Records to process Start Marker

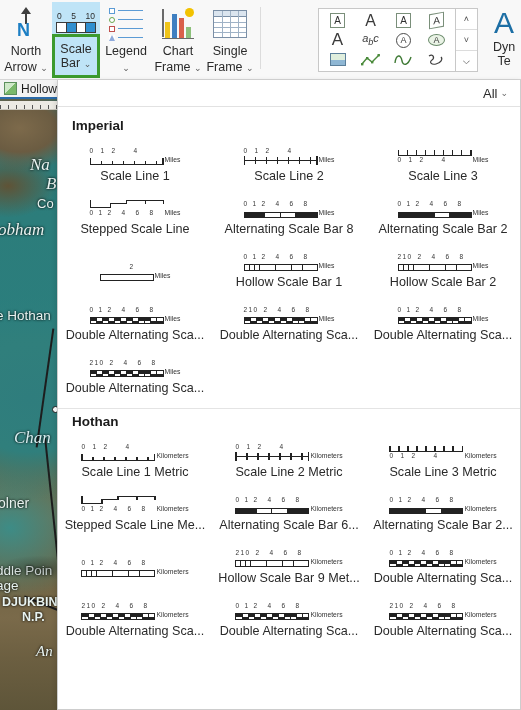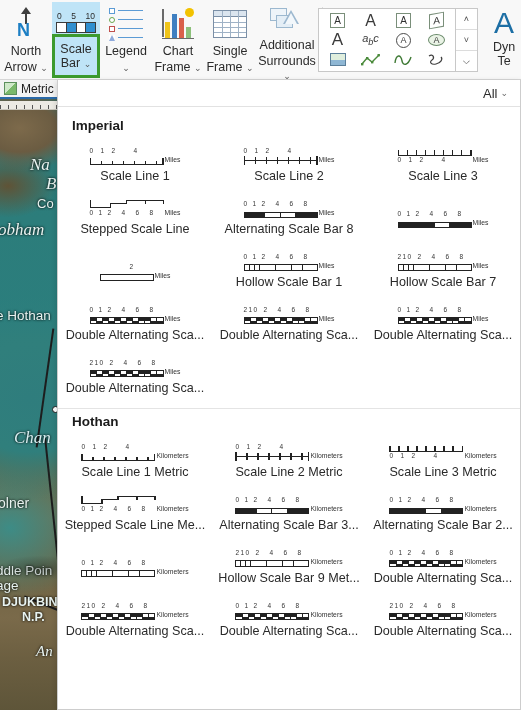--- a/index.html
+++ b/index.html
@@ -408,17 +408,6 @@
       <div class="rb-label"><span>Frame</span> <span class="caret">⌄</span></div>
     </div>
 
-    <div class="rb-item wide">
-      <div class="rb-glyph">
-        <div class="ico-surr">
-              <div class="sq1"></div>
-              <div class="sq2"></div>
-              <div class="tri"></div>
-            </div>
-      </div>
-      <div class="rb-label">Additional</div>
-      <div class="rb-label"><span>Surrounds</span> <span class="caret">⌄</span></div>
-    </div>
 
     <div class="rb-sep"></div>
   </div>

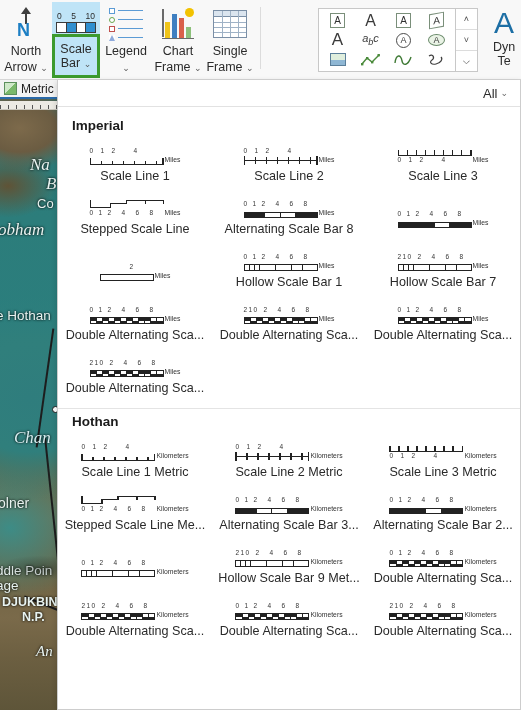--- a/index.html
+++ b/index.html
@@ -330,7 +330,7 @@
 
 <div class="finish-bar">
   <span class="finish-ico"></span>
-  <span>Metric</span>
+  <span>Hollow</span>
 </div>
 <div class="ruler-strip"></div>
 

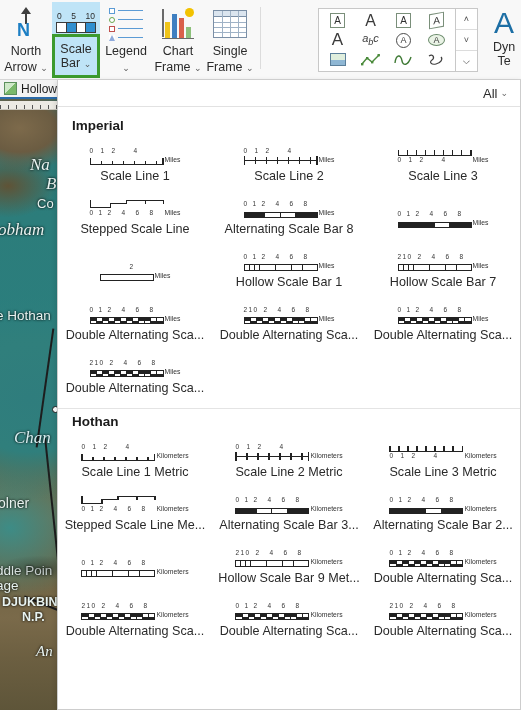--- a/index.html
+++ b/index.html
@@ -664,6 +664,7 @@
               </div>
               <span class="unit">Miles</span>
             </div>
+            <div class="cell-label">Alternating Scale Bar 2</div>
           </div>
           <div class="cell">
             <div class="prev">

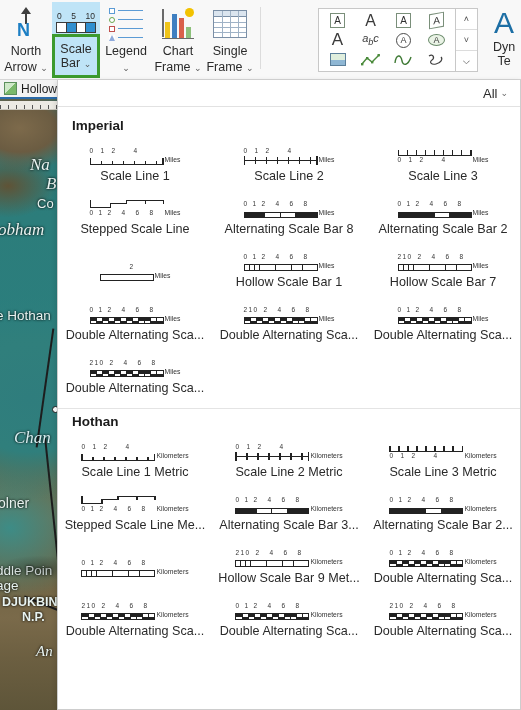--- a/index.html
+++ b/index.html
@@ -728,7 +728,7 @@
               </div>
               <span class="unit">Miles</span>
             </div>
-            <div class="cell-label">Hollow Scale Bar 7</div>
+            <div class="cell-label">Hollow Scale Bar 2</div>
           </div>
           <div class="cell">
             <div class="prev">

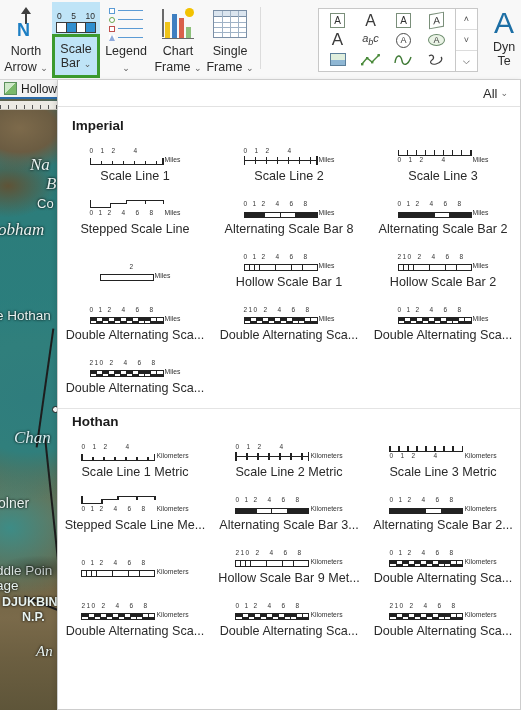--- a/index.html
+++ b/index.html
@@ -1050,7 +1050,7 @@
               </div>
               <span class="unit">Kilometers</span>
             </div>
-            <div class="cell-label">Alternating Scale Bar 3...</div>
+            <div class="cell-label">Alternating Scale Bar 6...</div>
           </div>
           <div class="cell">
             <div class="prev">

Records to process End Marker

→ **Task item**
Filter the data for the string "finish" and copy every line that has it.

→ **Solution to the exercise**
 <div class="finish-bar">
   <span class="finish-ico"></span>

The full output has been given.